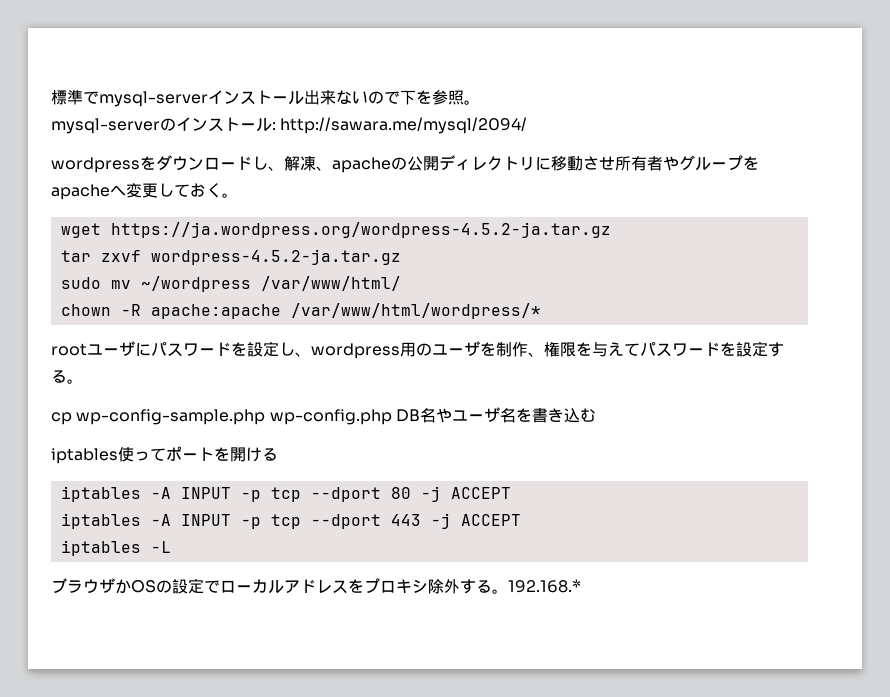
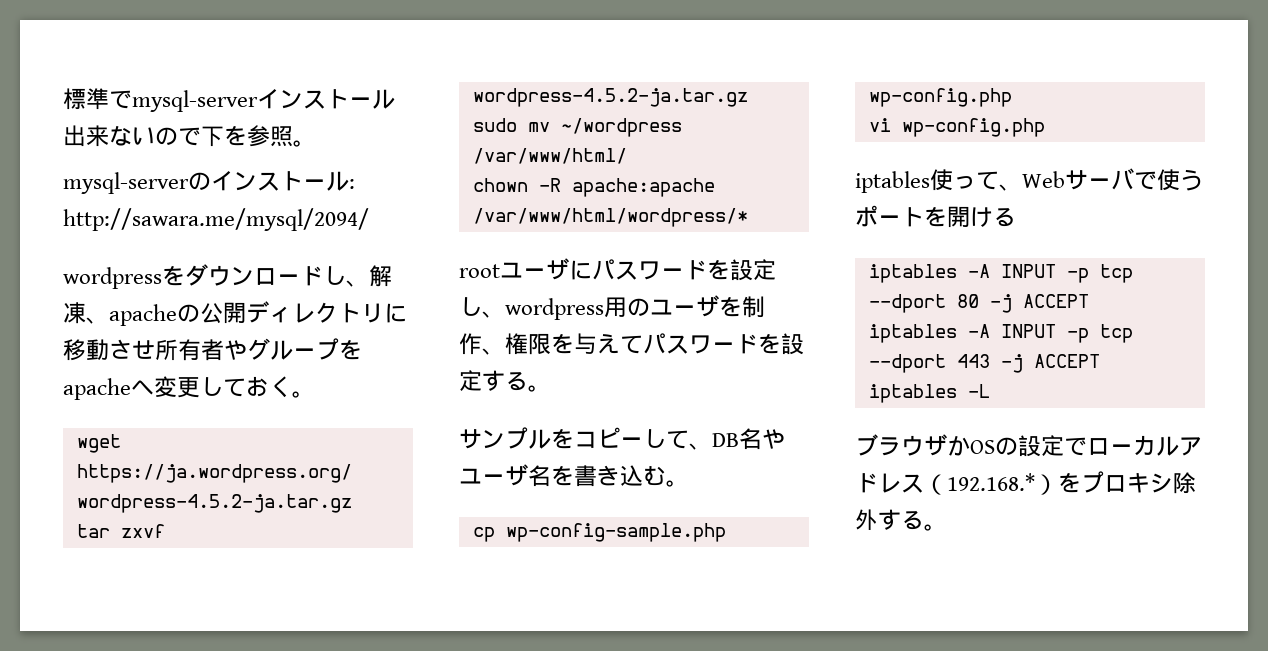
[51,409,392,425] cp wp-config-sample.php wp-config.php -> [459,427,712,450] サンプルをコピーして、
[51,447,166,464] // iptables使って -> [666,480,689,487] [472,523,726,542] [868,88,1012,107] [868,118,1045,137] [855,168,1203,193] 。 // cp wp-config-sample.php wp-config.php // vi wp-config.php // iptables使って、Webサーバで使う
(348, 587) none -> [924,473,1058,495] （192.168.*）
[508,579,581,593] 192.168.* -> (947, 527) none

==

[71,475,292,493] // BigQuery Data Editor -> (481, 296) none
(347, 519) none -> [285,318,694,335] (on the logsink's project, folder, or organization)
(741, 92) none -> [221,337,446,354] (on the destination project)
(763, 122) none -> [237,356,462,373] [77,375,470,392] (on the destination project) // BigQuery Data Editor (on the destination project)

Task instructions
Looking at the records above, return exactly the lines from the line with "(741, 92) none" to the line with "(763, 122) none", both ends included.

Solved problem
(741, 92) none -> [221,337,446,354] (on the destination project)
(763, 122) none -> [237,356,462,373] [77,375,470,392] (on the destination project) // BigQuery Data Editor (on the destination project)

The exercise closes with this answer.